No sé cómo no me di cuenta. Porque soy idiota, supongo. Un perfecto idiota y un ciego. No vi que ya no me esperaba, que la retrasaba y se iba antes de que terminara de besarla según el día de la semana para no llegar tarde al trabajo, que ya no guardaba la ropa por colores después de cada colada, que ya nada. Ciego, muy ciego, porque ni siquiera eché en falta el hoyuelo en de su sonrisa, sólo no lo vi cuando ya no estaba. Me dijo que todo esto había sido un error, que no debía de haberse encariñado conmigo, que no podía ser. ¿Un error? ¿Cómo va a ser un error el que la quiera, el que nos queramos? ¿Cómo puede ella llamarle error a lo nuestro si ella le llama “mis cosas” a mis cosas? ¿Cómo puede ser un error que no me tenga que lavar las manos después de tocarla?
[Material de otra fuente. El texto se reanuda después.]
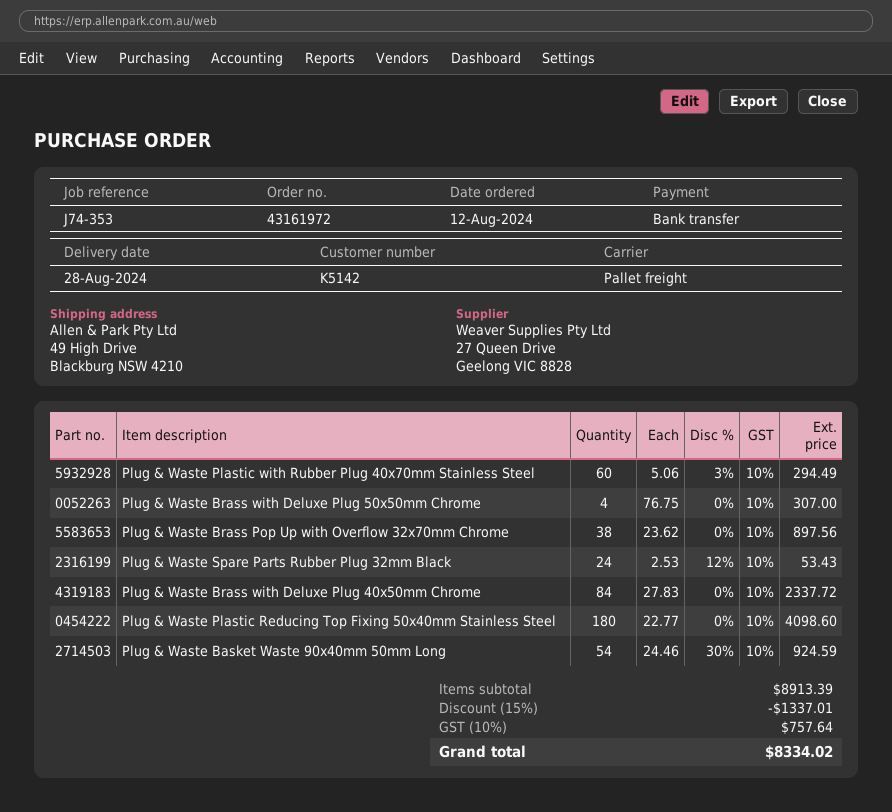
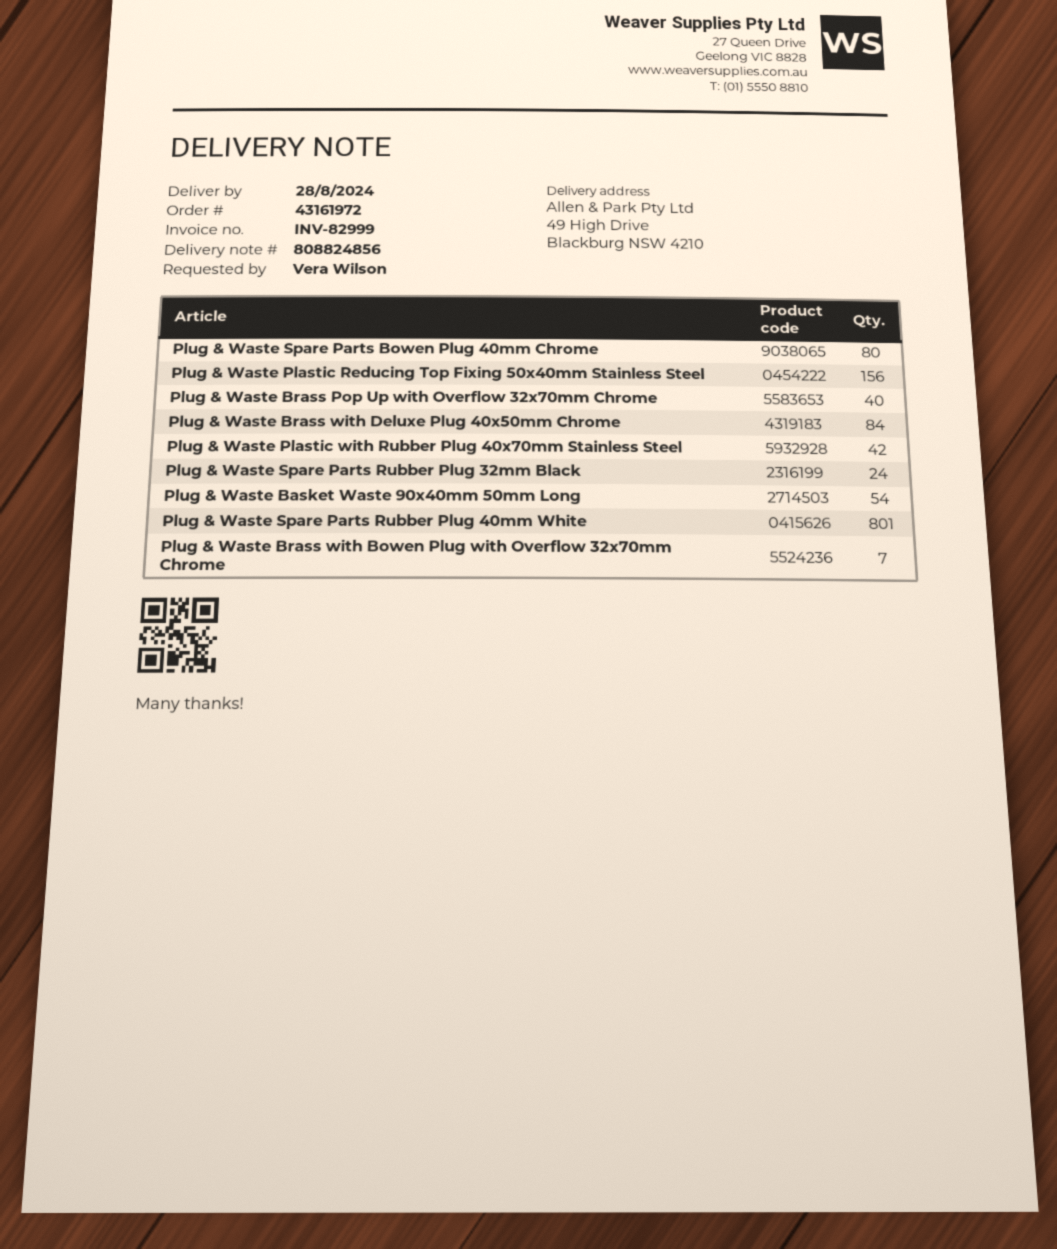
Plug & Waste Plastic with Rubber Plug 40x70mm Stainless Steel: 60 -> 42
Plug & Waste Brass with Deluxe Plug 50x50mm Chrome: 4 -> none
Plug & Waste Brass Pop Up with Overflow 32x70mm Chrome: 38 -> 40
Plug & Waste Plastic Reducing Top Fixing 50x40mm Stainless Steel: 180 -> 156
Plug & Waste Spare Parts Bowen Plug 40mm Chrome: none -> 80
Plug & Waste Spare Parts Rubber Plug 40mm White: none -> 801
Plug & Waste Brass with Bowen Plug with Overflow 32x70mm Chrome: none -> 7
El amor no es un error, joder, y me mata que ella pueda apartarse de mí y yo no. Yo no puedo seguir adelante y encontrar alguien. ¿Cómo voy a hacerlo si sólo pienso ella? A cada rato. Todo el rato. Siempre.
Por eso he llamado, porque sé que ella escucha el programa, porque siempre lo oía en su pequeño transistor de fondo mientras yo contaba hasta seis mil para dormirme, porque sé que aquí la gente llama para pedir ayuda y yo la necesito. Necesito ayuda y te necesito a ti, ¿me oyes? No quiero darte pena, me da asco dar pena, sólo quiero que sepas que te quiero, que nunca he querido a nadie, que ya no se me ocurren nuevas cosas que hacer para no pensar en ti todo el rato y que sólo pienso en quitarme de en medio. Pienso en tu ascensor, en el de tu casa, pienso en subirme y que por fin se caiga y acabe con esto, pero pienso mucho más en ti, en que te fuiste y que no me devolviste las llaves de mi casa, en que podrías perderlas y que entrara aquí cualquiera si yo no he echado los seis cierres de dentro, pero pienso más aún en que igual te arrepientes y vuelves y abres la puerta y por eso quiero decirte que si estás oyendo esto lo hagas, por favor, porque yo sigo pensando que lo harás y por eso dejo las luces encendidas y la puerta sin cerrojo.